Viola looked at me with jesting scorn in her eyes.

“I don’t know yet, but I’m going to find out.”

She put her hand unhesitatingly on the latch of this apparently sacred domain of a private house, opened the gate, and passed in; I followed her inwardly fearful of what our reception might be.

“Men have no moral courage,” she remarked superbly as we reached the porch and rang the bell.

A clean-looking woman came to the door after some seconds.

“Apartments? Yes, miss, we have a sitting-room and two bedrooms vacant,” she answered to Viola’s query. “Shall I show them to you?”

We passed through a narrow, little hall smelling of new oilcloth into a fair-sized room which possessed one of the casements we had seen from outside and through which came the white glow and scent of the cherry bloom and the song of a thrush.

“This will do,” remarked Viola with a glance round; “and what bedrooms have you? We only want a sitting-room and one bedroom now.”

“Well, ma’am, the room over this is the drawing-room. That’s let from next Monday. Then I have a nice double-room, however, I could let with this.”

“We will go and see it,” said Viola. And we went upstairs.

It seemed a long way up, and when we reached it and the door was thrown open we saw a large room, it was true but the ceiling sloped downwards at all sorts of unexpected angles like that of an attic, and the casements were small, opening almost into the branches of the cherry-tree.
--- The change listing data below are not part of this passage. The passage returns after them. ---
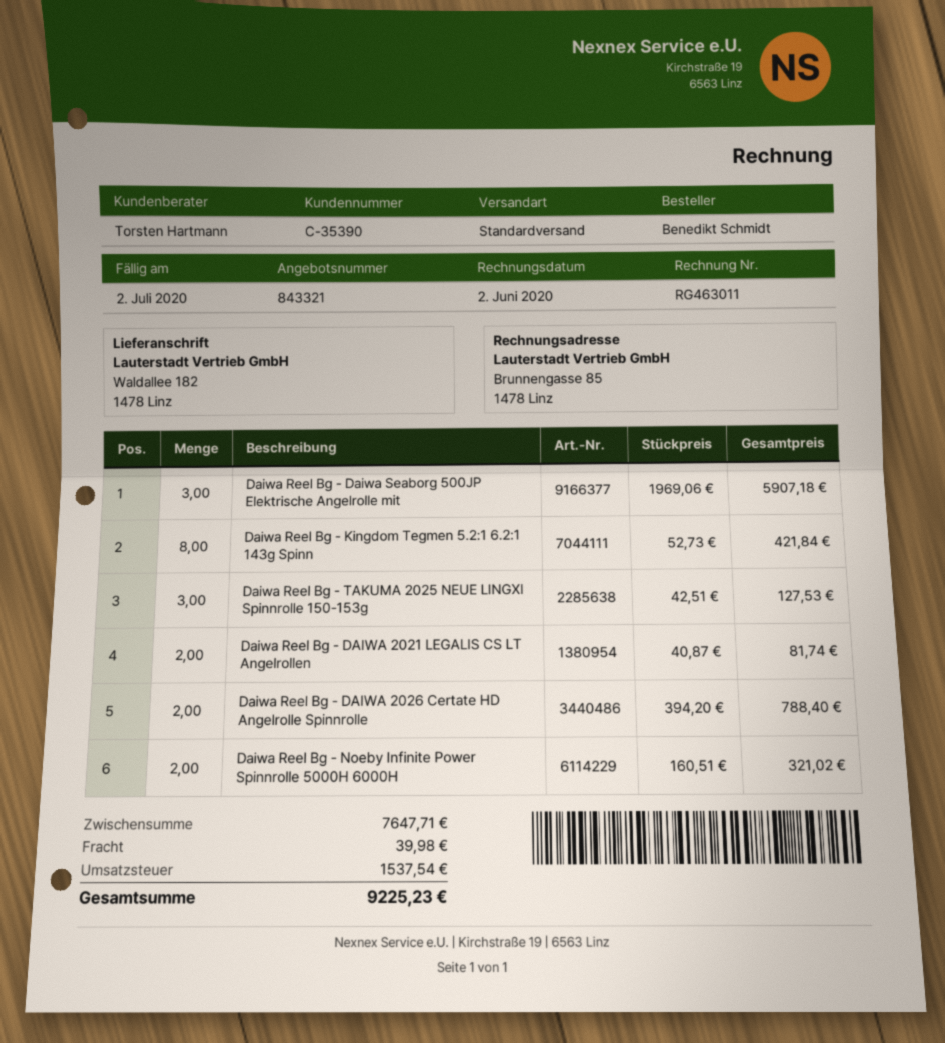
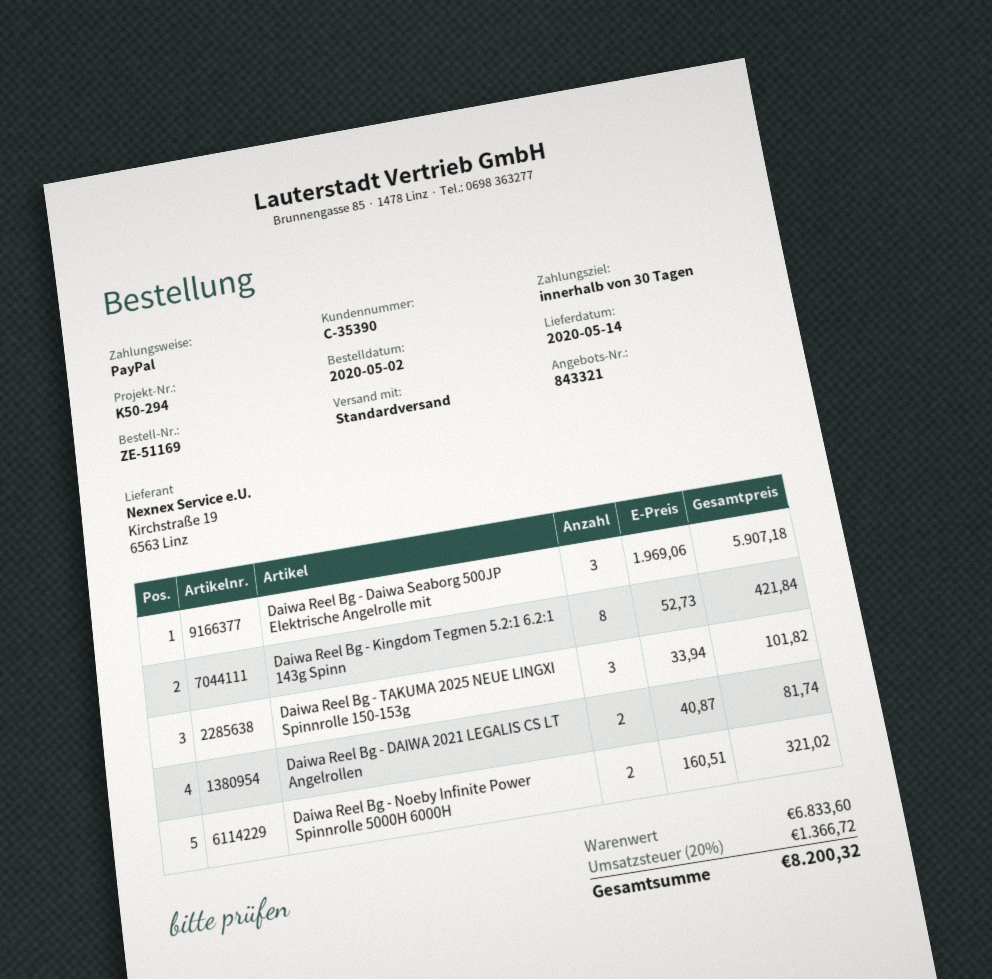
Daiwa Reel Bg - TAKUMA 2025 NEUE LINGXI Spinnrolle 150-153g: 3 x 42.51 = 127.53 -> 3 x 33.94 = 101.82
Daiwa Reel Bg - DAIWA 2026 Certate HD Angelrolle Spinnrolle: 2 x 394.20 = 788.40 -> none
subtotal: 7647.71 -> 6833.60
shipping: 39.98 -> none
tax: 1537.54 -> 1366.72
total: 9225.23 -> 8200.32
“What do you want for these two?” Viola enquired.

“Five guineas a week, ma’am,” returned the woman, placidly folding her hands together in front of her.

I saw a momentary look of surprise flash across Viola’s face. Even she, the young person of independent wealth, and who commanded far more by her talents, was taken aback at the figure.
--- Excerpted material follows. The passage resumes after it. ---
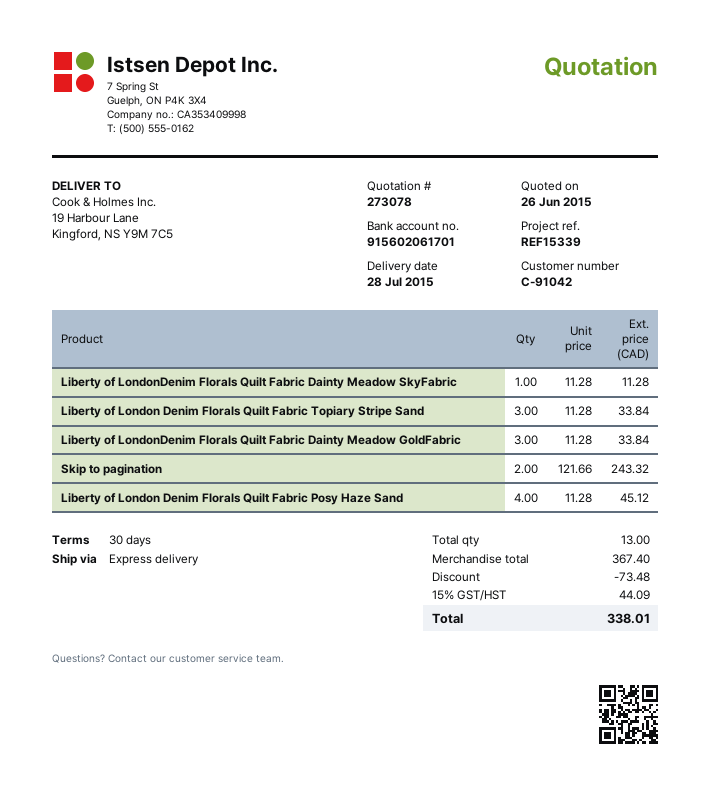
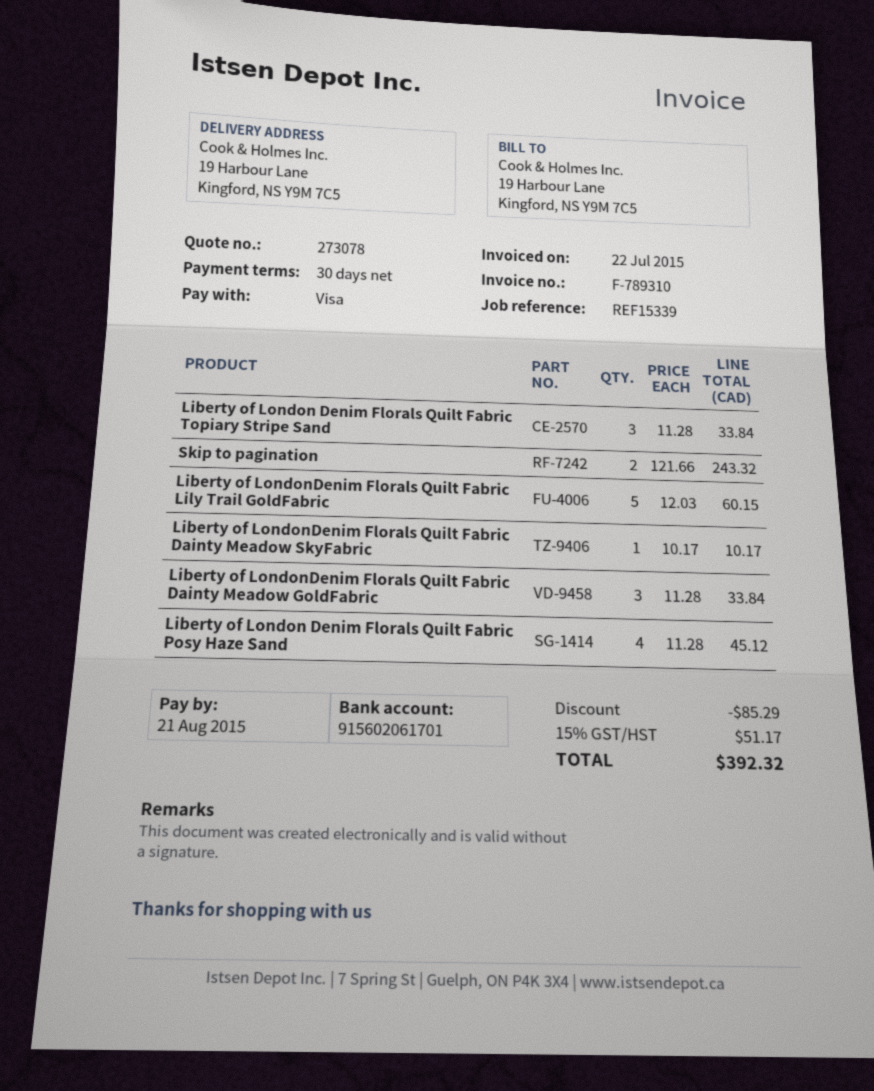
Liberty of LondonDenim Florals Quilt Fabric Dainty Meadow SkyFabric: 1 x 11.28 = 11.28 -> 1 x 10.17 = 10.17
Liberty of LondonDenim Florals Quilt Fabric Lily Trail GoldFabric: none -> 5 x 12.03 = 60.15
discount: 73.48 -> 85.29
tax: 15% = 44.09 -> 15% = 51.17
total: 338.01 -> 392.32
“Surely that’s a good deal,” she said after a second.

“Well, ma’am, I had an artist here last summer and he had these two rooms, and he said as he was leaving: ‘Mrs. Jevons, you can’t ask too much for these rooms. The view from that window and the cherry-tree alone is worth all the money.'”

We glanced through the window as she spoke. It was certainly very lovely. A veil of star-like jasmine hung at one side, and without, through the white bloom of the cherry, one caught glimpses of the turquoise-blue of the sky. Beneath, the garden with the wandering thrushes and its masses of lilac; beyond, the soft outline of the winding country road leading to indefinite distance of low blue hills.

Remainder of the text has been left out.